Es ist nur scheinbar absurd, daß die Verteidigung empört ist, weil die Staatsanwaltschaft die Anklage abmildert. Für die Speer-Verteidigung liegt hier der archimedische Punkt, um das ganze Verfahren auszuhebeln: Der Kronzeuge ist geplatzt, wenn die Polizei seit Jahren auf dessen Strafverfolgung verzichtet, um seine Glaubwürdigkeit zu retten. Zugleich ist damit die gesamte Anklage unterminiert. Die Staatsanwaltschaft kann eben noch so sehr der Meinung sein, daß Klaus Speer ein böser Bube ist – sie muß es beweisen können. Damit aber stößt sie schnell an ihre Grenzen, weil es an Opfern und Zeugen aus der Organisierten Kriminalität mangelt.

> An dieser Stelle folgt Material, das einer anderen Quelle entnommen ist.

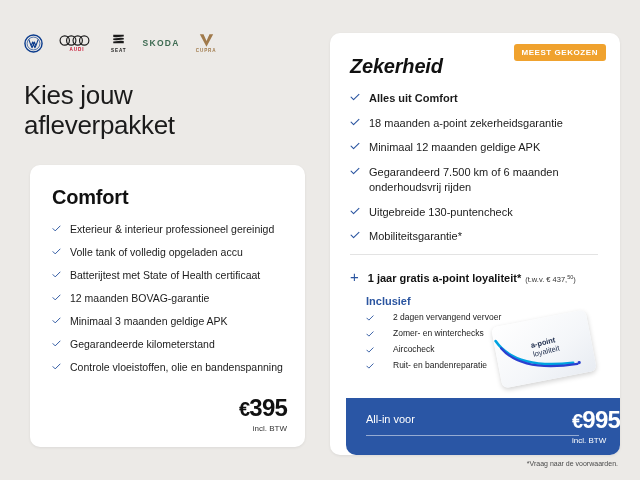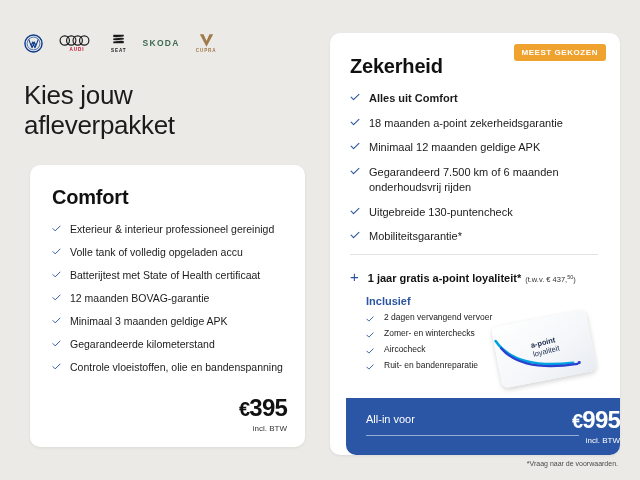"Zekerheid" .card-zeker .card-title { font-style: none -> italic }
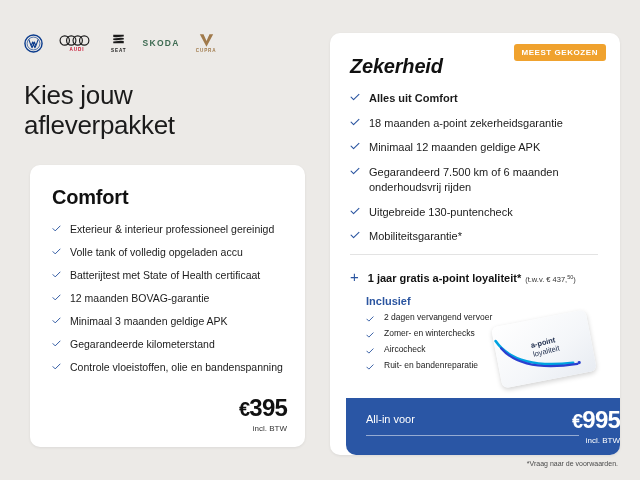"2 dagen vervangend vervoer" ul.sub li { align-items: flex-end -> center; gap: 10px -> 19px }
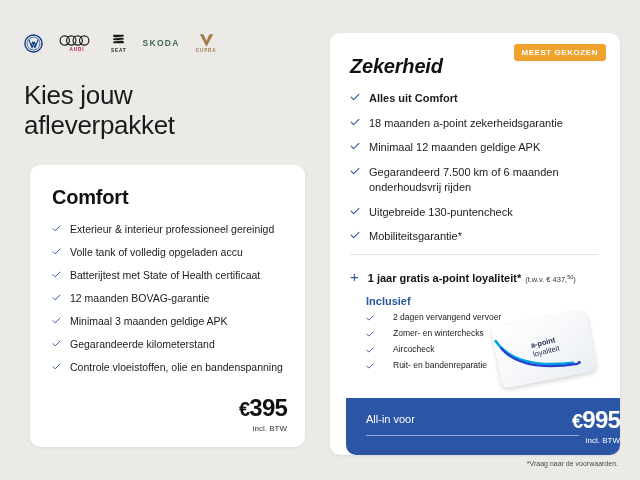"€995" .allin-price { text-align: right -> left }
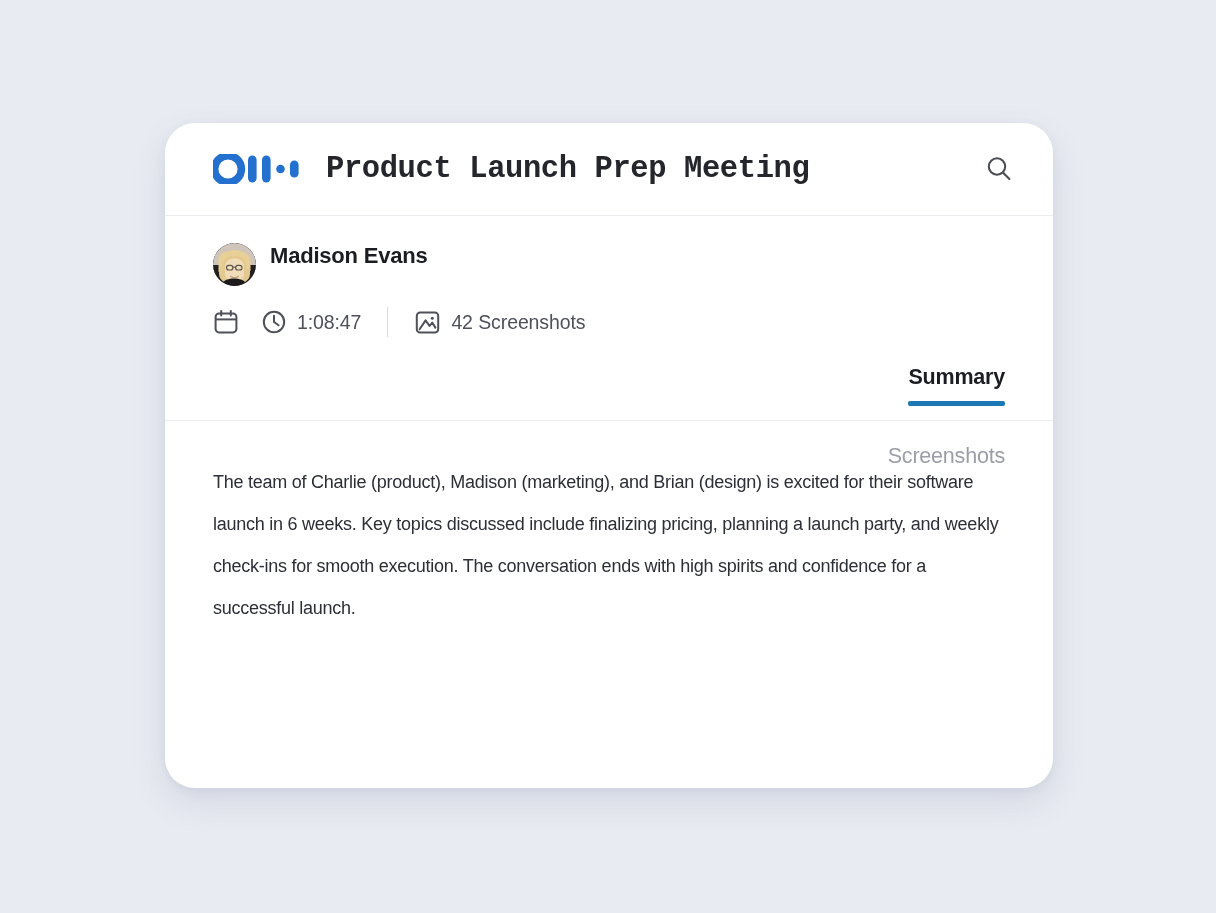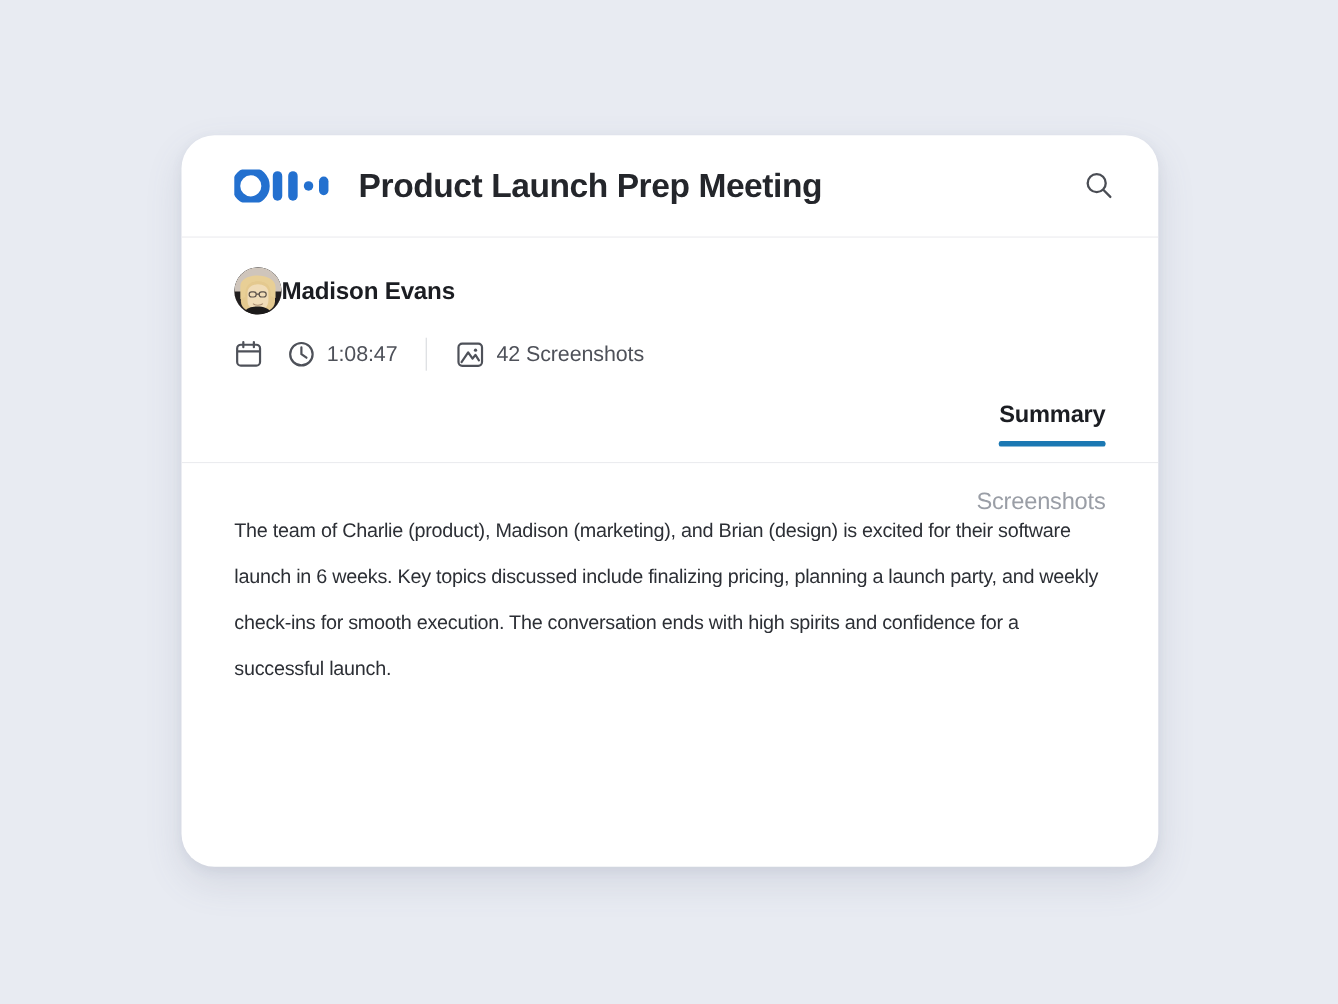"Product Launch Prep Meeting" .card-header { font-family: none -> Liberation Mono, monospace }
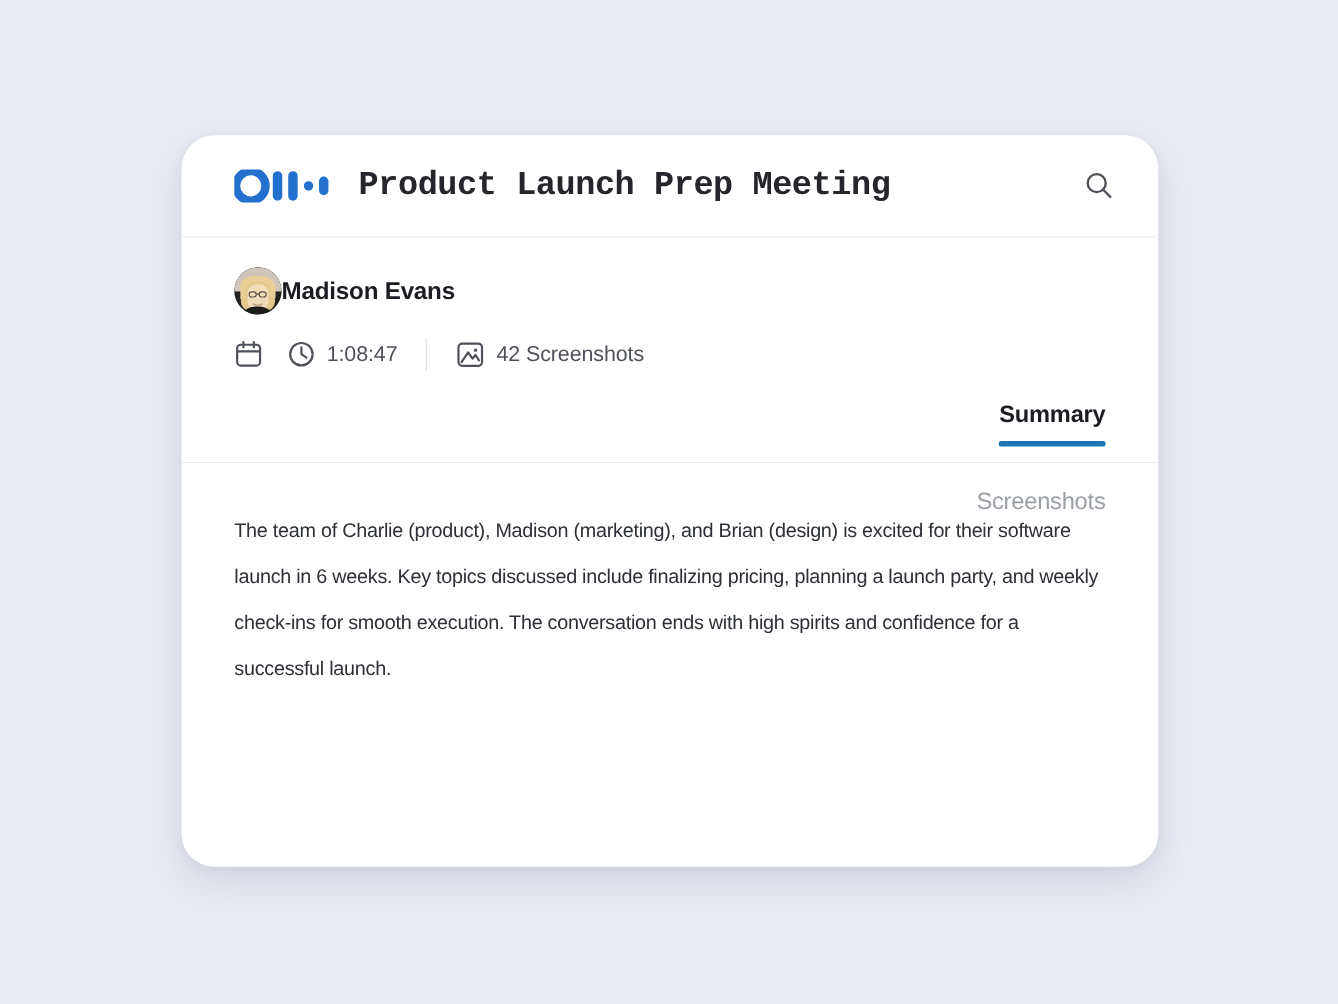"Madison Evans" .speaker-row { align-items: center -> flex-start; gap: none -> 14px }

Das Strafgesetzbuch ist außerdem dafür nicht eingerichtet; es taugt für Diebe und Hehler, für Schränker und Schläger, nicht aber für kriminelle Großunternehmer, bei denen es zudem gleitende Übergänge von legalen zu illegalen Geschäften gibt. Wenn die Justiz also scheitert, braucht das nicht zu bedeuten, daß es keine Berliner Mafia gibt.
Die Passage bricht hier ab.